Exercise details :: Please repeat exactly the line containing "(409, 1164) none" and each line after it in the records below, through the last.

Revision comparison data
%%
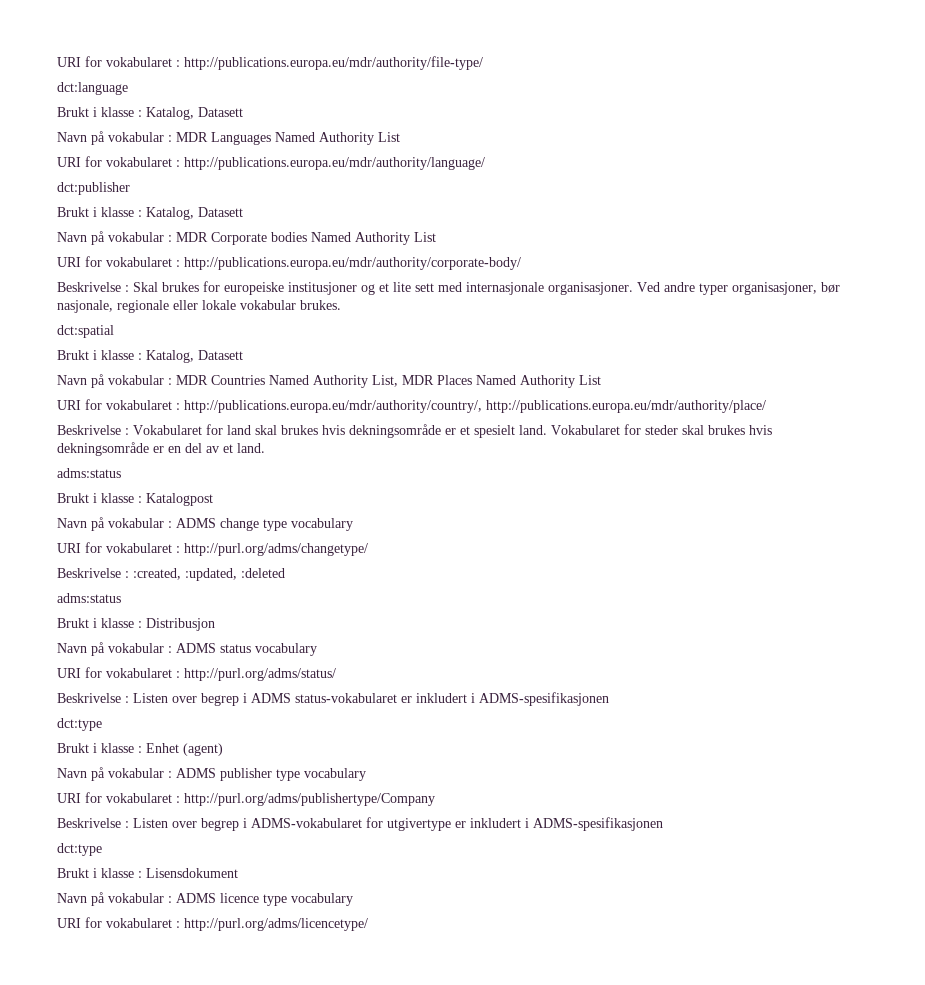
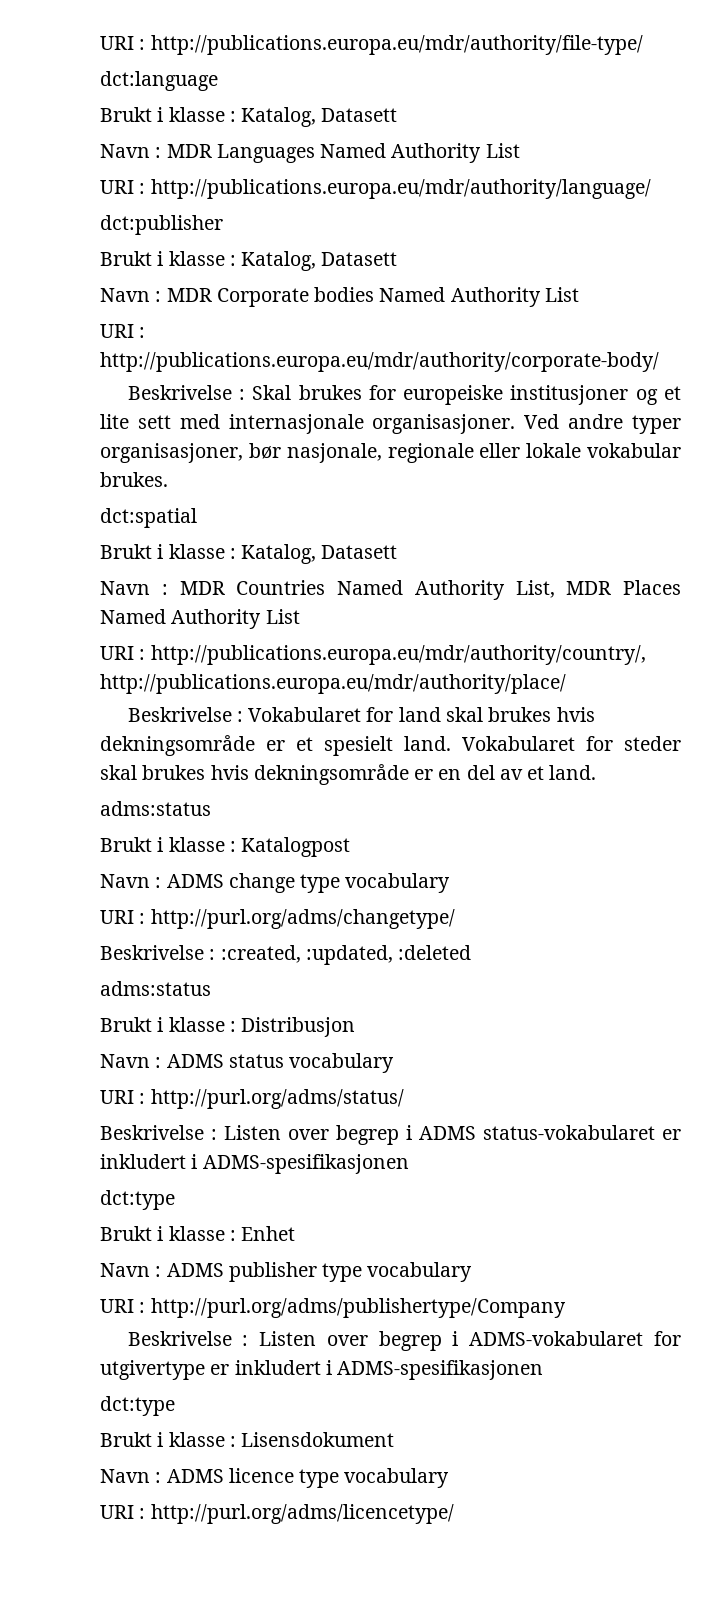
[57,56,172,67] URI for vokabularet -> [100,36,134,50] URI
[91,131,164,145] på vokabular -> (150, 151) none
[85,156,172,167] for vokabularet -> (134, 187) none
[91,231,164,245] på vokabular -> (150, 295) none
[85,256,172,267] for vokabularet -> (134, 331) none
[91,374,164,388] på vokabular -> (150, 588) none
[85,399,172,410] for vokabularet -> (134, 653) none
[91,517,164,531] på vokabular -> (150, 881) none
[85,542,172,553] for vokabularet -> (134, 917) none
[91,642,164,656] på vokabular -> (150, 1061) none
[85,667,172,678] for vokabularet -> (134, 1097) none
[183,743,223,756] [57,767,164,781] (agent) // Navn på vokabular -> [100,1263,150,1277] // Navn
[85,792,172,803] for vokabularet -> (134, 1306) none
[91,892,164,906] på vokabular -> (150, 1476) none
[85,917,172,928] for vokabularet -> (134, 1512) none

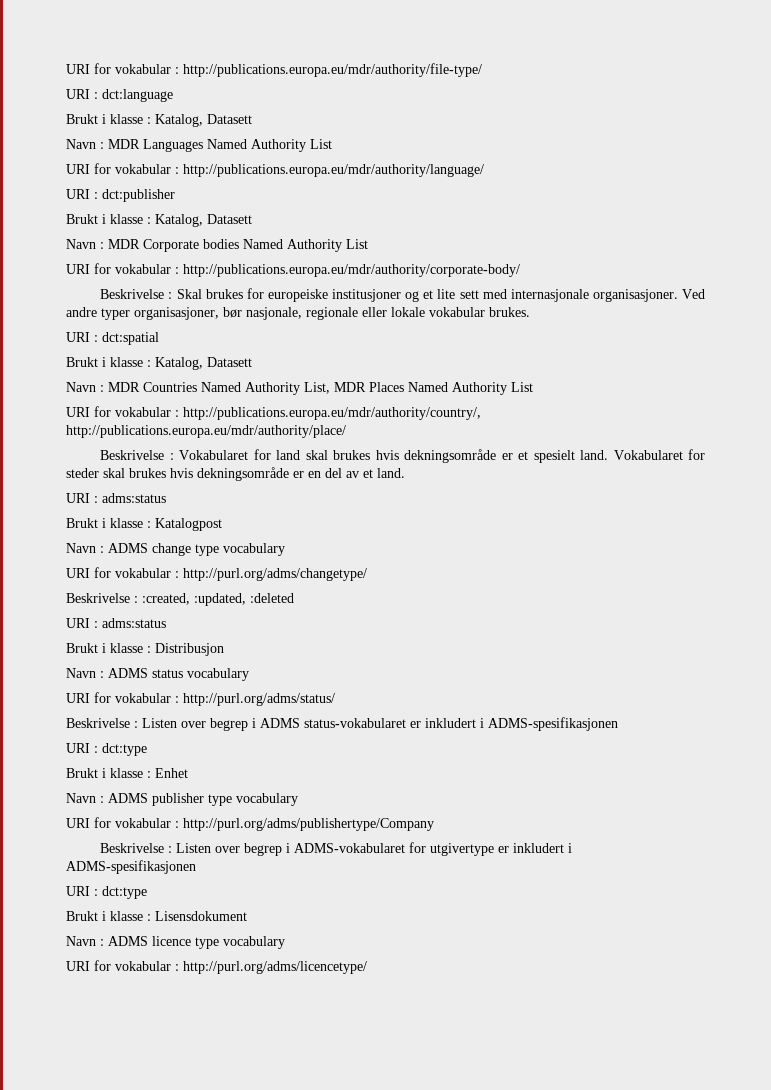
[100,36,134,50] URI -> [66,63,171,74] URI for vokabular
(643, 45) none -> [66,89,98,99] URI :
(134, 187) none -> [94,163,171,174] for vokabular
(651, 189) none -> [66,189,98,199] URI :
(134, 331) none -> [94,263,171,274] for vokabular
(168, 479) none -> [66,332,98,342] URI :
(134, 653) none -> [94,406,171,417] for vokabular
(597, 772) none -> [66,493,98,503] URI :
(134, 917) none -> [94,567,171,578] for vokabular
(472, 952) none -> [66,618,98,628] URI :
(134, 1097) none -> [94,692,171,703] for vokabular
(409, 1164) none -> [66,743,98,753] URI :
(134, 1306) none -> [94,817,171,828] for vokabular
(544, 1370) none -> [66,886,98,896] URI :
(134, 1512) none -> [94,960,171,971] for vokabular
%%
Result of this exercise ::
(409, 1164) none -> [66,743,98,753] URI :
(134, 1306) none -> [94,817,171,828] for vokabular
(544, 1370) none -> [66,886,98,896] URI :
(134, 1512) none -> [94,960,171,971] for vokabular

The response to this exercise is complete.